Trabalhando em Surate há mais de uma década, o Aajeevika Bureau dirigiu também uma iniciativa de segurança única com os donos dos teares em 2021. Com uma contribuição parcial da organização e maior dos proprietários, foi adoptada uma lista de medidas de segurança num estabelecimento denominado «Local de Trabalho Modelo».

Até à data, foram cridos 36 locais de trabalho modelo no distrito, abrangendo questões como a limpeza geral e instalações básicas, sensores de luz, cablagem, isolamento ou disjuntores MCB/ELCB – locais onde os trabalhadores não reportaram quaisquer casos de ferimentos ou de electrocussão.
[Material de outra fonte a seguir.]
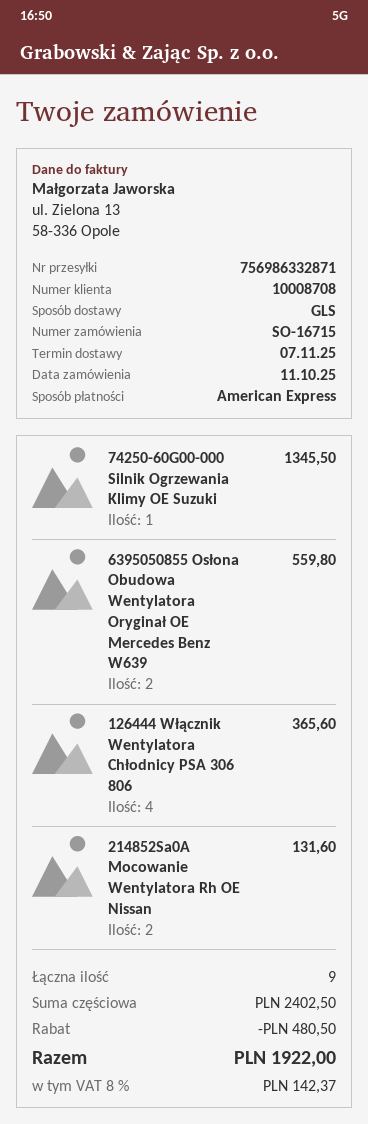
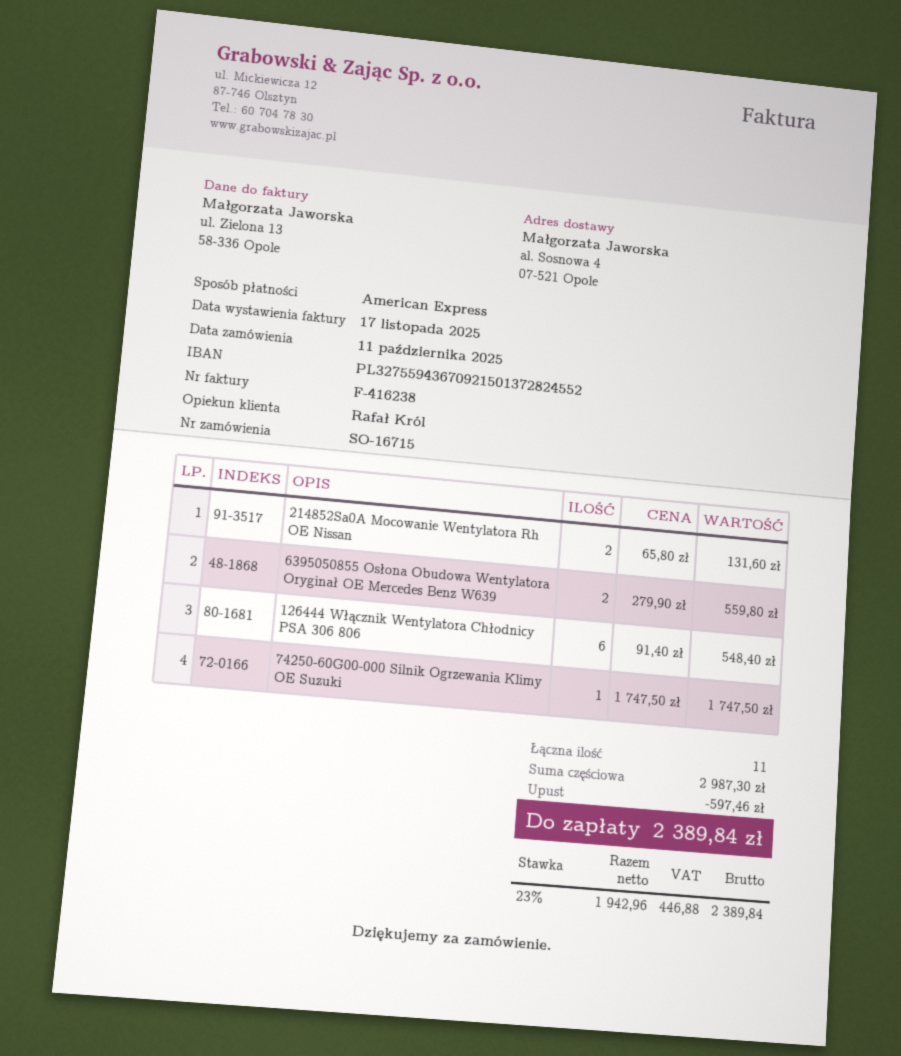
74250-60G00-000 Silnik Ogrzewania Klimy OE Suzuki: 1 for 1345.50 -> 1 for 1747.50
126444 Włącznik Wentylatora Chłodnicy PSA 306 806: 4 for 365.60 -> 6 for 548.40
total quantity: 9 -> 11
subtotal: 2402.50 -> 2987.30
discount: 480.50 -> 597.46
tax: 8% = 142.37 -> 23% = 446.88
total: 1922.00 -> 2389.84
Partindo destas unidades como «modelo», estão a ser feitos esforços junto de outras nas proximidades para que adoptem medidas de segurança básicas e, muitas vezes, económicas.

Mesmo num contexto marcado pela diluição dos poderes da inspecção na nova legislação laboral, ninguém conhece tão bem a situação como os trabalhadores. Assim, o sindicato continua a fazer pressão junto das autoridades competentes e a denunciar violações flagrantes das regulamentações laborais relativas ao pagamento formal dos salários ou aos cartões de identificação para os trabalhadores.

O antigo presidente do PSSM observa: «Já somos velhos e esta luta pode demorar cinco, dez ou até 20 anos, mas vamos manter as nossas reivindicações por um trabalho digno para os trabalhadores dos teares e esperamos que isso obrigue alguém a ouvir-nos.»